From January 5, 2015, the current borough council managed stock of social housing will transfer over to an Arms Length Management Organisation (ALMO) that will maintain the properties.
All Northampton’s social homes are currently maintained to the Government-set Decent Homes standard, which states that homes should be in a ‘reasonable’ state of repair and ‘reasonably modern’.
Last month however, 56 tenants in Northampton complained that ‘upgrades’ to their property by contractors had actually left them in a worse state than before.
Speaking to the St James Residents’ Association last week, Jim Mitchell, of consultancy firm, Peers, which is overseeing the ALMO implementation, said a new Northampton standard would help to stop poor repair work.
He said: “The ALMO promises to improve management quality, especially when it comes to ‘decent’ homes.
“People’s houses have been left virtually destroyed rather than improved so we are creating our own standard.”

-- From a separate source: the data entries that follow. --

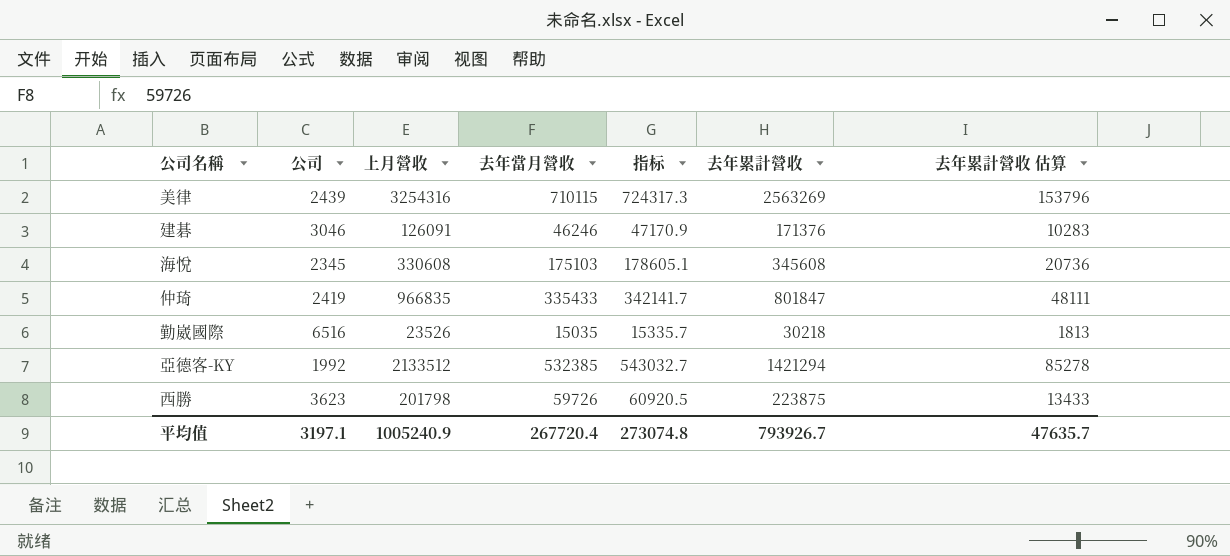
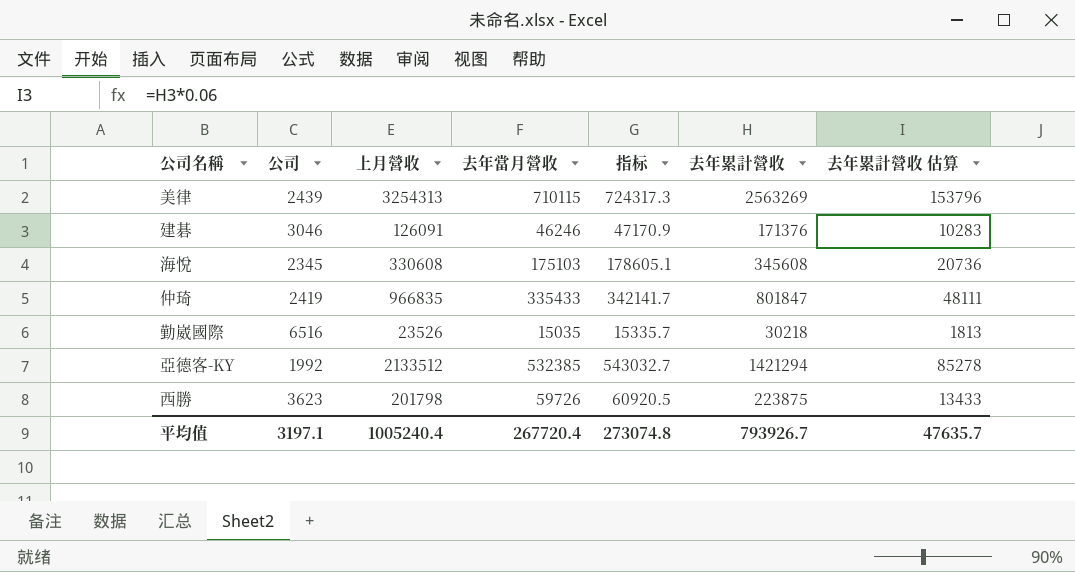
美律 | 上月營收: 3254316 -> 3254313
平均值 | 上月營收: 1005240.9 -> 1005240.4

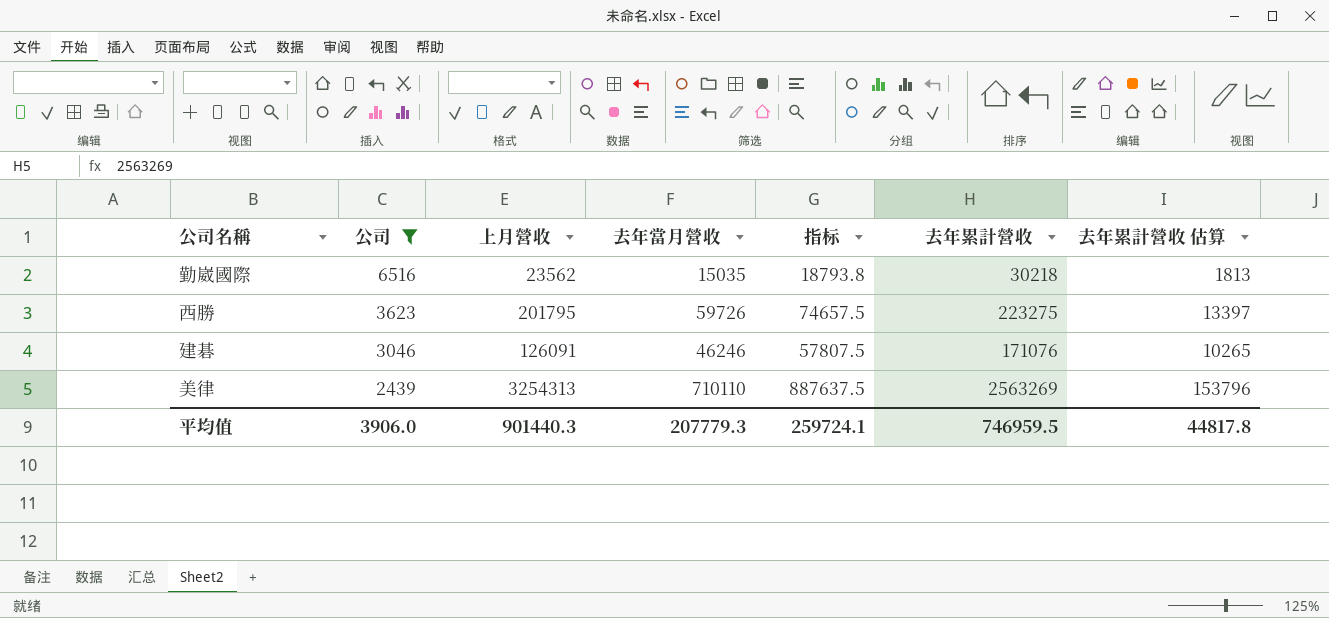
filter: none -> 公司 >= 2439
row order: none -> 公司 descending
column 指标 | formula: [去年當月營收] * 1.02 -> [去年當月營收] * 1.25
勤崴國際 | 上月營收: 23526 -> 23562
西勝 | 上月營收: 201798 -> 201795
西勝 | 去年累計營收: 223875 -> 223275
西勝 | 去年累計營收 估算: 13433 -> 13397
建碁 | 去年累計營收: 171376 -> 171076
建碁 | 去年累計營收 估算: 10283 -> 10265
美律 | 去年當月營收: 710115 -> 710110
平均值 | 公司: 3197.1 -> 3906.0
平均值 | 上月營收: 1005240.4 -> 901440.3
平均值 | 去年當月營收: 267720.4 -> 207779.3
平均值 | 指标: 273074.8 -> 259724.1
平均值 | 去年累計營收: 793926.7 -> 746959.5
平均值 | 去年累計營收 估算: 47635.7 -> 44817.8

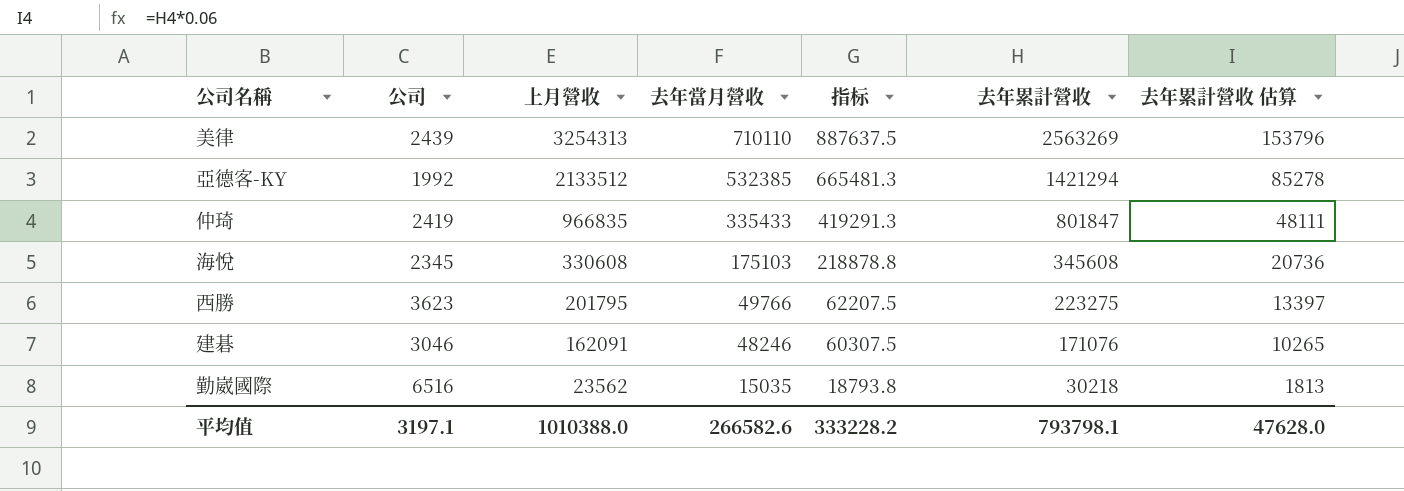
filter: 公司 >= 2439 -> none
row order: 公司 descending -> 上月營收 descending
西勝 | 去年當月營收: 59726 -> 49766
西勝 | 指标: 74657.5 -> 62207.5
建碁 | 上月營收: 126091 -> 162091
建碁 | 去年當月營收: 46246 -> 48246
建碁 | 指标: 57807.5 -> 60307.5
平均值 | 公司: 3906.0 -> 3197.1
平均值 | 上月營收: 901440.3 -> 1010388.0
平均值 | 去年當月營收: 207779.3 -> 266582.6
平均值 | 指标: 259724.1 -> 333228.2
平均值 | 去年累計營收: 746959.5 -> 793798.1
平均值 | 去年累計營收 估算: 44817.8 -> 47628.0

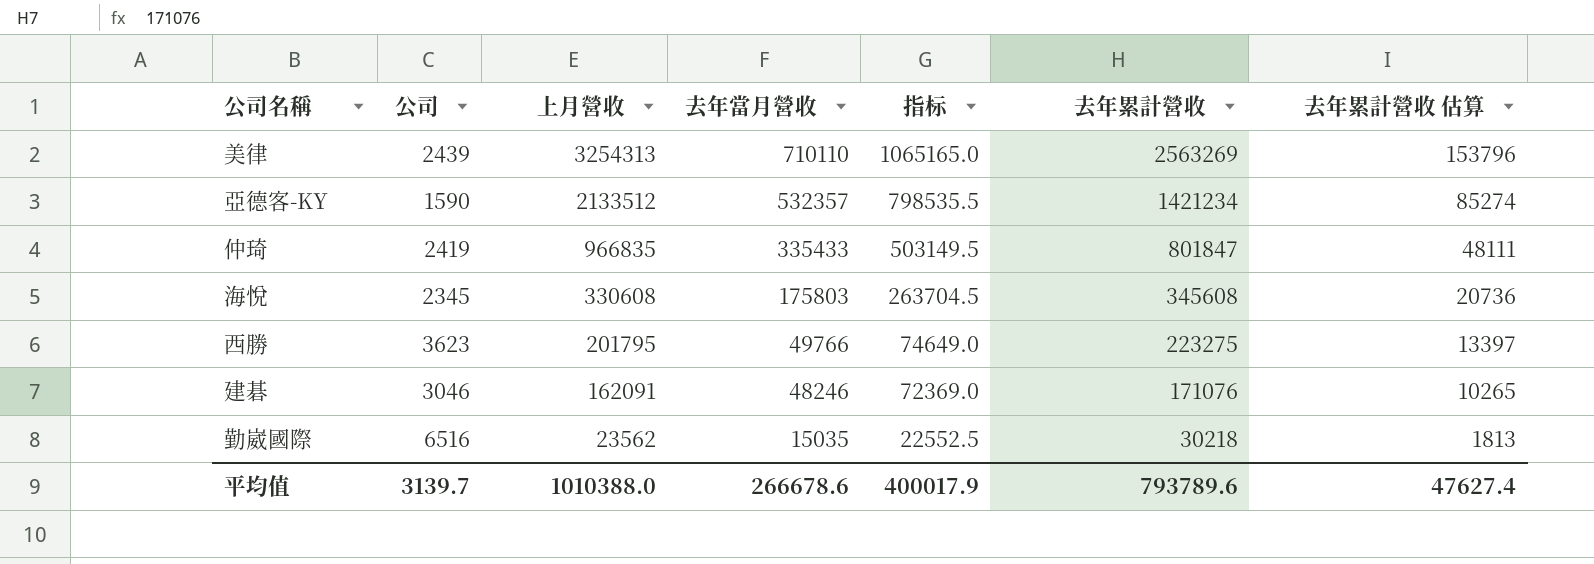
column 指标 | formula: [去年當月營收] * 1.25 -> [去年當月營收] * 1.5
亞德客-KY | 公司: 1992 -> 1590
亞德客-KY | 去年當月營收: 532385 -> 532357
亞德客-KY | 去年累計營收: 1421294 -> 1421234
亞德客-KY | 去年累計營收 估算: 85278 -> 85274
海悅 | 去年當月營收: 175103 -> 175803
平均值 | 公司: 3197.1 -> 3139.7
平均值 | 去年當月營收: 266582.6 -> 266678.6
平均值 | 指标: 333228.2 -> 400017.9
平均值 | 去年累計營收: 793798.1 -> 793789.6
平均值 | 去年累計營收 估算: 47628.0 -> 47627.4

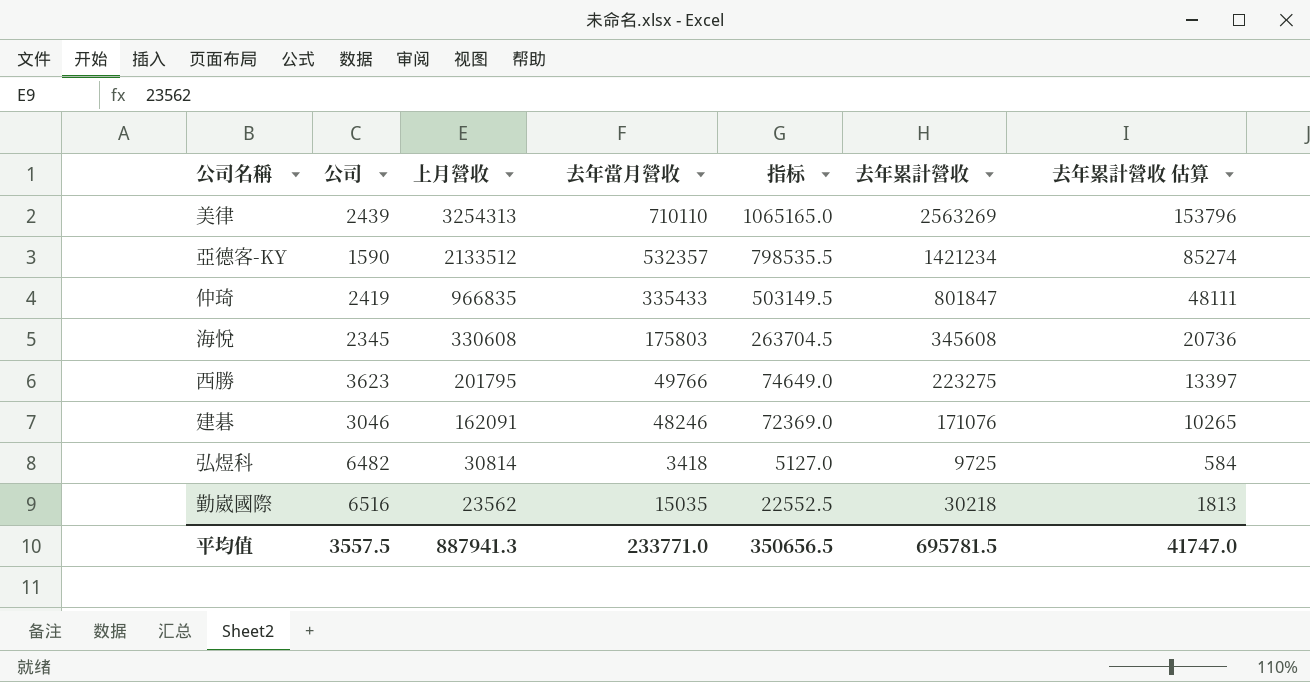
row 弘煜科: none -> 6482 | 30814 | 3418 | 5127.0 | 9725 | 584
平均值 | 公司: 3139.7 -> 3557.5
平均值 | 上月營收: 1010388.0 -> 887941.3
平均值 | 去年當月營收: 266678.6 -> 233771.0
平均值 | 指标: 400017.9 -> 350656.5
平均值 | 去年累計營收: 793789.6 -> 695781.5
平均值 | 去年累計營收 估算: 47627.4 -> 41747.0

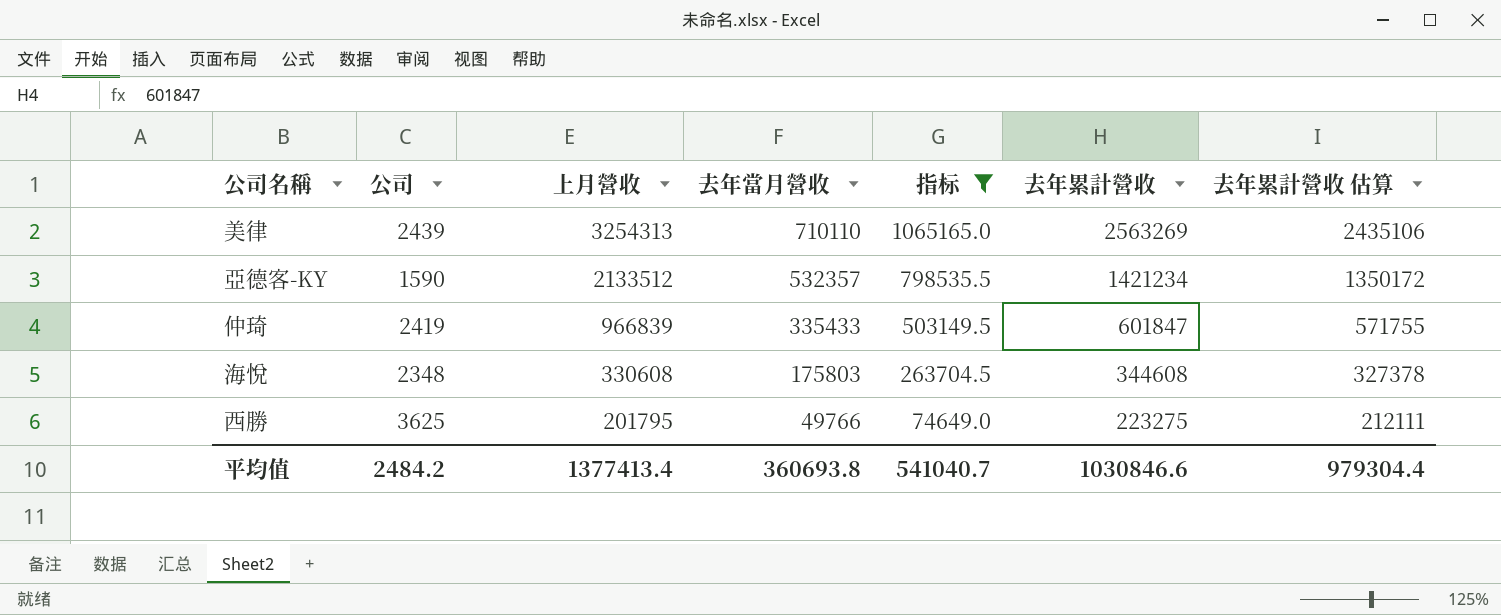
filter: none -> 指标 >= 74649.0
column 去年累計營收 估算 | formula: [去年累計營收] * 0.06 -> [去年累計營收] * 0.95
仲琦 | 上月營收: 966835 -> 966839
仲琦 | 去年累計營收: 801847 -> 601847
海悅 | 公司: 2345 -> 2348
海悅 | 去年累計營收: 345608 -> 344608
西勝 | 公司: 3623 -> 3625
平均值 | 公司: 3557.5 -> 2484.2
平均值 | 上月營收: 887941.3 -> 1377413.4
平均值 | 去年當月營收: 233771.0 -> 360693.8
平均值 | 指标: 350656.5 -> 541040.7
平均值 | 去年累計營收: 695781.5 -> 1030846.6
平均值 | 去年累計營收 估算: 41747.0 -> 979304.4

While the borough council will continue to own all its housing stock from 2015, the ALMO will be responsible for managing premises, dealing with complaints, collecting rents and for contracting repairs among its remit.
Work is now beginning to set up a management board, which will include five housing tenants, five borough councillors, four independents and two council staff.
It will be up to the board to decide what the ‘Northampton standard’ entails, though Mr Mitchell said the criteria could be that repairs are made ‘good’ as opposed to the current ‘reasonable’ standard.
He added that early plans included giving tenants who make applications for repairs a reference number so they can keep track of where they are on the waiting list.